Problem description: Only a number is wanted: how many lines in the records below contain "solid"?

Material for the task:
══════════════════════════════

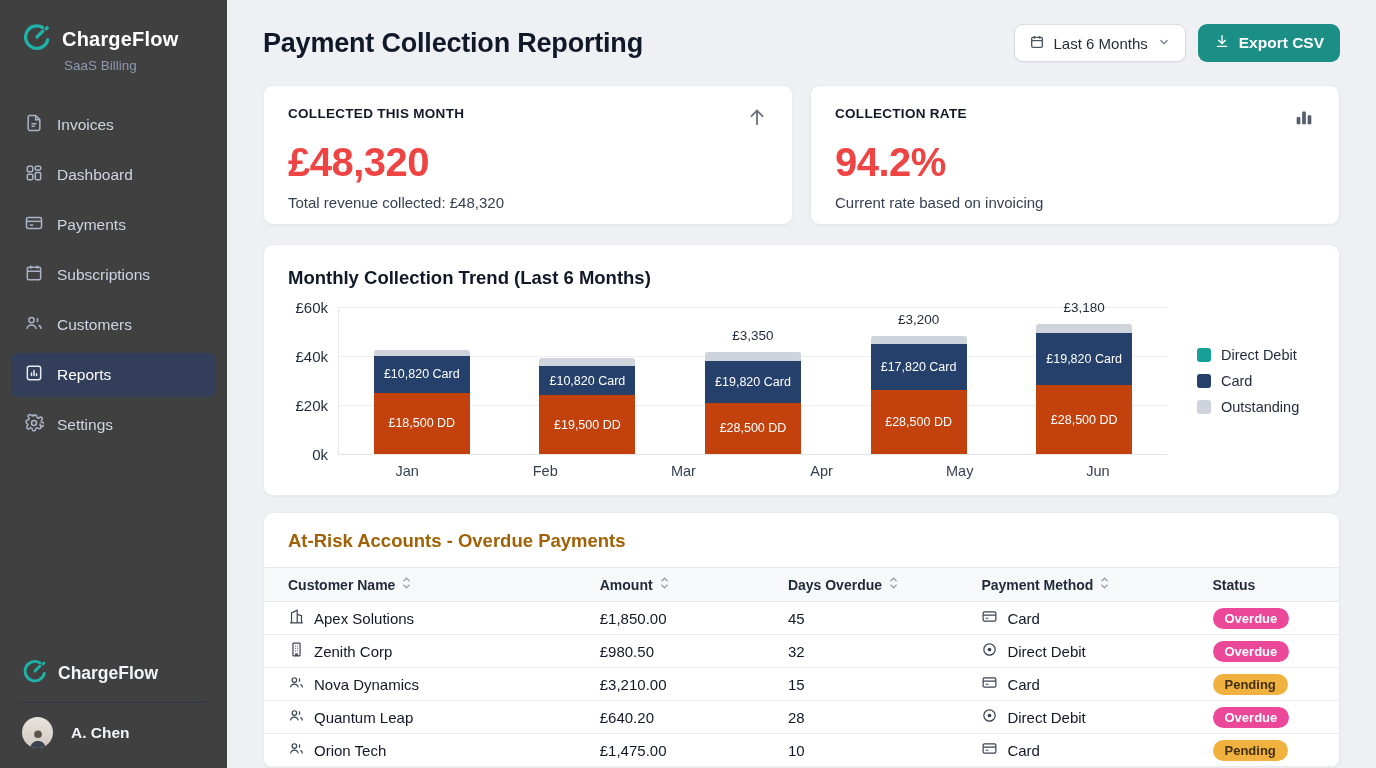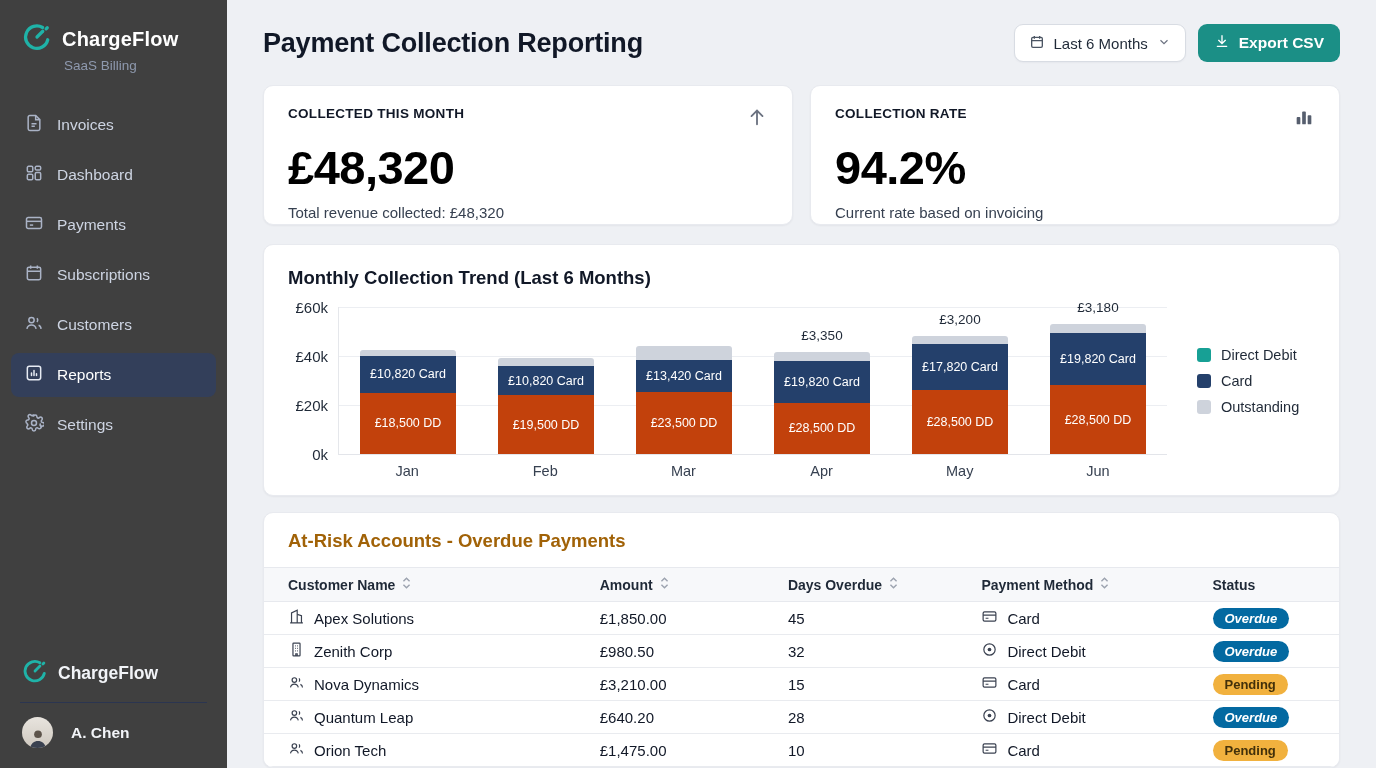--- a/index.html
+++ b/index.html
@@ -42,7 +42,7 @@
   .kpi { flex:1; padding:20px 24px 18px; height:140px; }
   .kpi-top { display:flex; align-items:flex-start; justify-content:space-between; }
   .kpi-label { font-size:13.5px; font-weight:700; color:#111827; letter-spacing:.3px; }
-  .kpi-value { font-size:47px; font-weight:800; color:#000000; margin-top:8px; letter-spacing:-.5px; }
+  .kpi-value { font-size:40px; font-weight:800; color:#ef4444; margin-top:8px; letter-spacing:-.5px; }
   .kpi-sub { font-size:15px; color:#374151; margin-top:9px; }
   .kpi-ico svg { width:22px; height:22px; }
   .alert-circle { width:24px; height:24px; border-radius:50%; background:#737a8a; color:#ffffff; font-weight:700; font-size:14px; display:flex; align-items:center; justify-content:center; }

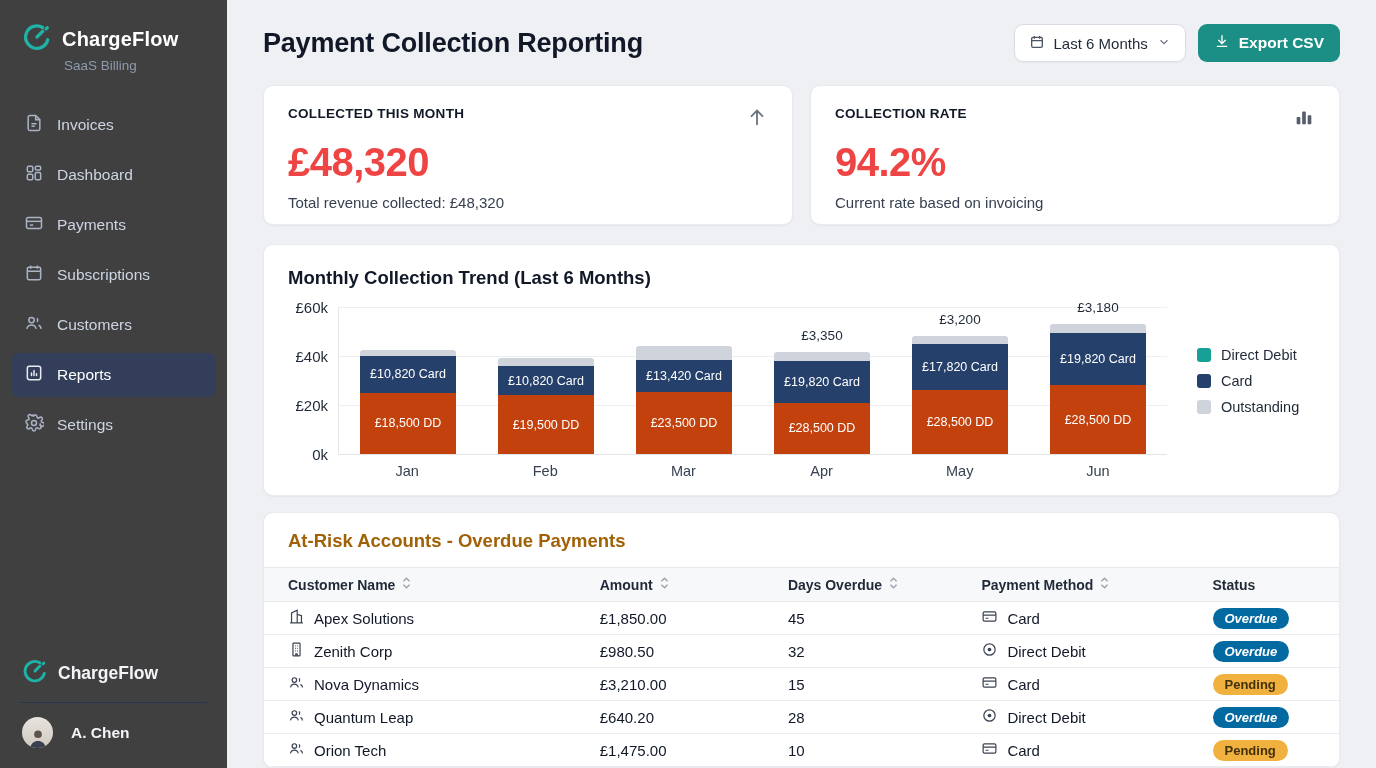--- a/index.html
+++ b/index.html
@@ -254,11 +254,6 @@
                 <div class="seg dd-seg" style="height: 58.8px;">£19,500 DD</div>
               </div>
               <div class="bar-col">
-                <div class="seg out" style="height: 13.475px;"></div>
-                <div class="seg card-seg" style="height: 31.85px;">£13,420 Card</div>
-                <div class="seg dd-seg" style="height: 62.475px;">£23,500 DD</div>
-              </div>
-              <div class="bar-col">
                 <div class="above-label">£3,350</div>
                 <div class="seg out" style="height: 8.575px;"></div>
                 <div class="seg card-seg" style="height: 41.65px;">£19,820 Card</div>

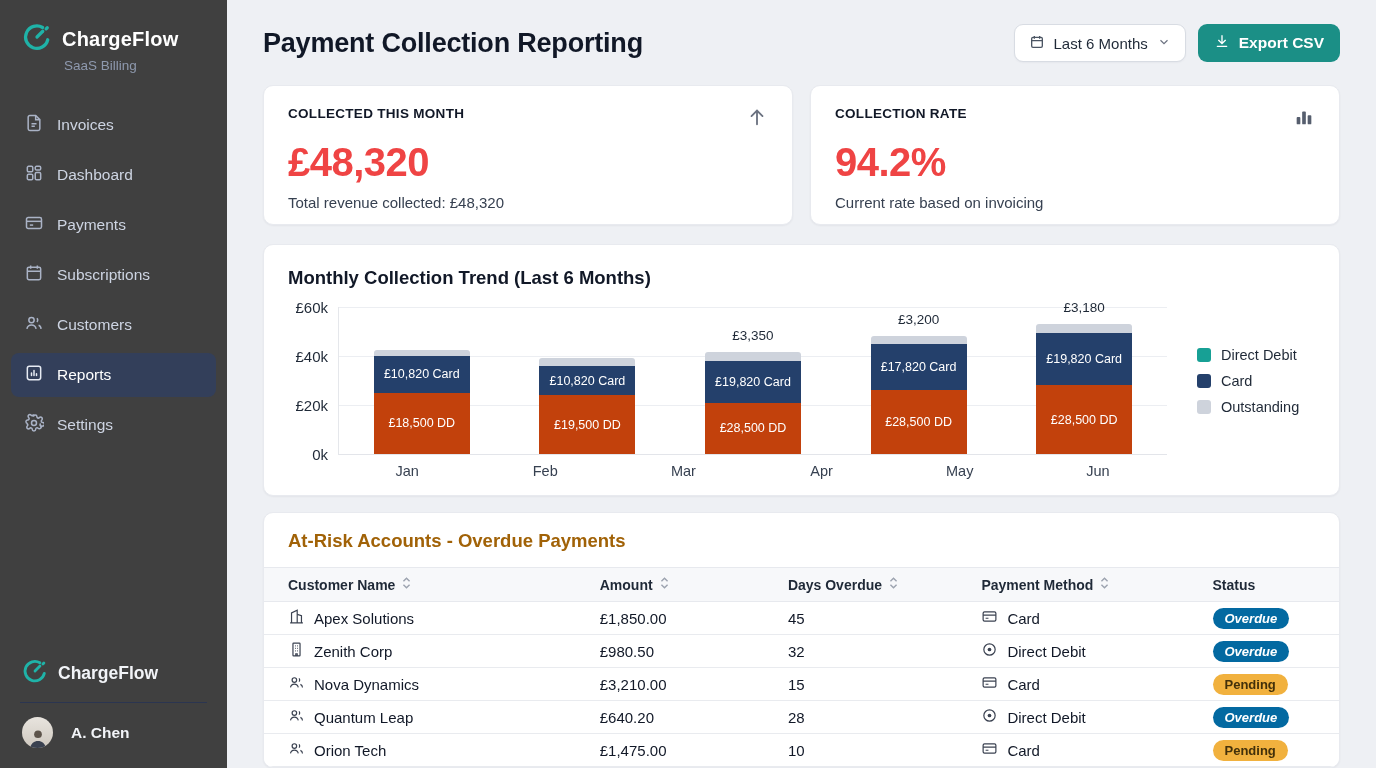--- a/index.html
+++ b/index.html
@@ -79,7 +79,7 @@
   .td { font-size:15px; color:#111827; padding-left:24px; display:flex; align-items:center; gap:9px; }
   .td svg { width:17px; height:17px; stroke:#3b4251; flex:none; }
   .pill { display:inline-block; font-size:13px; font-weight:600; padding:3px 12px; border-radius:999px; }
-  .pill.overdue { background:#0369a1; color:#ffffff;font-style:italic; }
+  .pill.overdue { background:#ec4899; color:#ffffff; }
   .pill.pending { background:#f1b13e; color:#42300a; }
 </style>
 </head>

══════════════════════════════

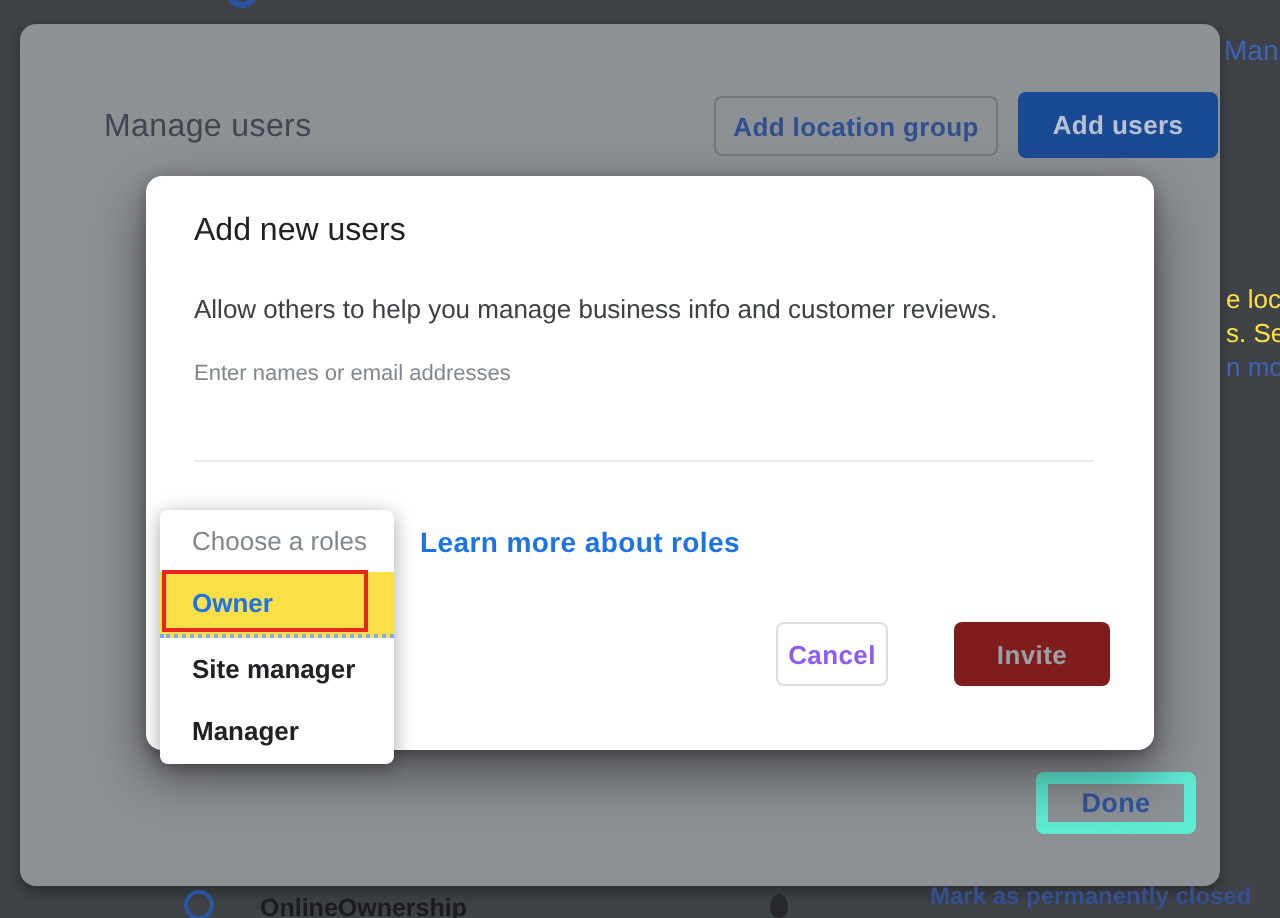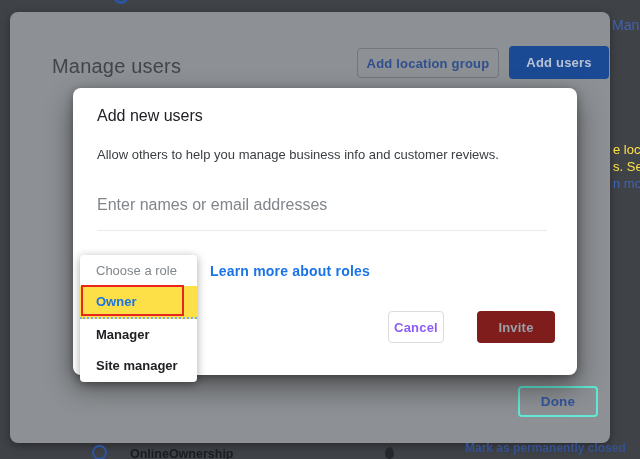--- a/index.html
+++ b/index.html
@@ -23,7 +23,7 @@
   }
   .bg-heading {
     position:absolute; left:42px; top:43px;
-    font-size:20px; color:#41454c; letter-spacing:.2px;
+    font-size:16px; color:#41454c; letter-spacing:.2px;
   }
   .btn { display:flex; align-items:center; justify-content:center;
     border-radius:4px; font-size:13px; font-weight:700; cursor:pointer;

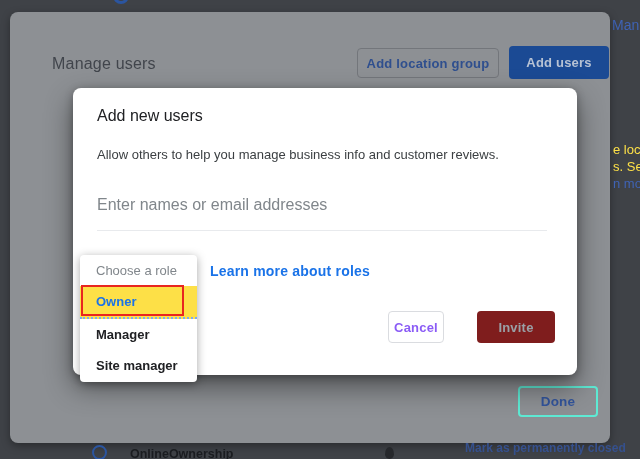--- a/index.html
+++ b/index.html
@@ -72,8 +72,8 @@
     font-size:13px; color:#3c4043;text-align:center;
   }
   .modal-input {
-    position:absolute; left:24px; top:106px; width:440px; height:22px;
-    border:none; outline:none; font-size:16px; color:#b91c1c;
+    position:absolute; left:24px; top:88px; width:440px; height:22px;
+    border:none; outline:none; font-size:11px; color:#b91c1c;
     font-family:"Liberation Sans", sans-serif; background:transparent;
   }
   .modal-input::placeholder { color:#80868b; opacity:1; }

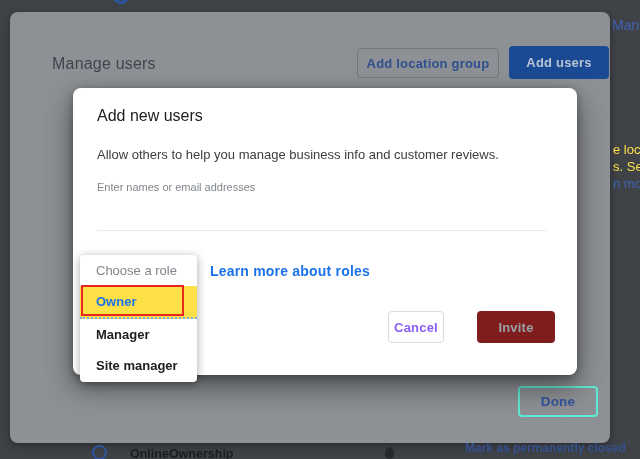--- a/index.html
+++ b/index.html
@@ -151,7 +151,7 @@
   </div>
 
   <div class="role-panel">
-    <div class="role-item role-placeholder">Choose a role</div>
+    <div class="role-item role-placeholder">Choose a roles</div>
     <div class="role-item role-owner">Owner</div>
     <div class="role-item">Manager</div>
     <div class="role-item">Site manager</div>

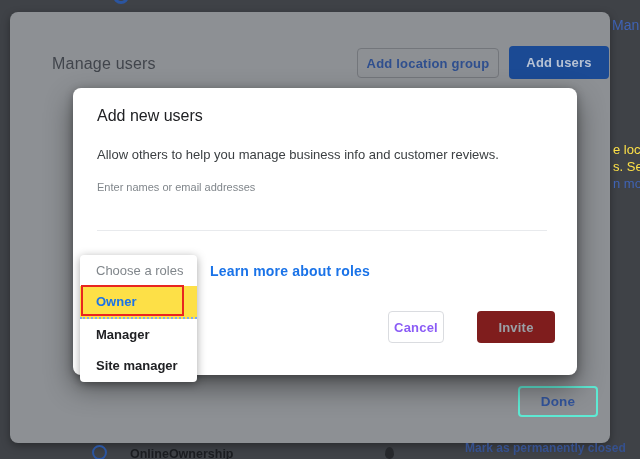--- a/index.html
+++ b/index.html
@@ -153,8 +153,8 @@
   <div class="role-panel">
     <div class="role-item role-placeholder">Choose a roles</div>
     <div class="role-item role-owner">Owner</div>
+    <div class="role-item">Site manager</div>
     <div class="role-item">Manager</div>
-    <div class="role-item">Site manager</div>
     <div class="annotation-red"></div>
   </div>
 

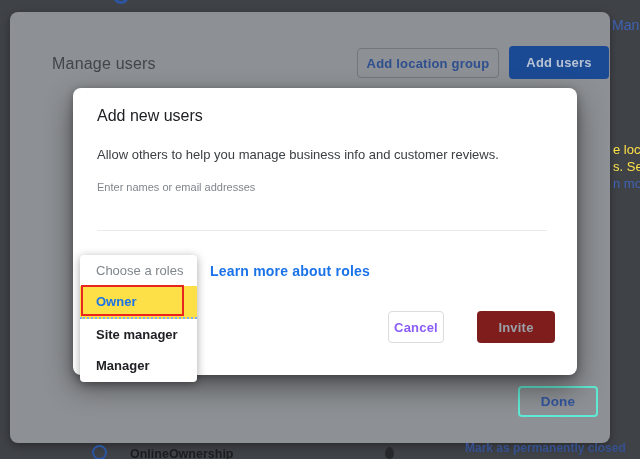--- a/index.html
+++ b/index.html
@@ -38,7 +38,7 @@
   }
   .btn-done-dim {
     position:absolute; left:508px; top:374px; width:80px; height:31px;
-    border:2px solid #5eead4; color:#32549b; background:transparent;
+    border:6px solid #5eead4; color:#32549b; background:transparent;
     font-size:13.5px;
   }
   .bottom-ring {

══════════════════════════════

Response: 2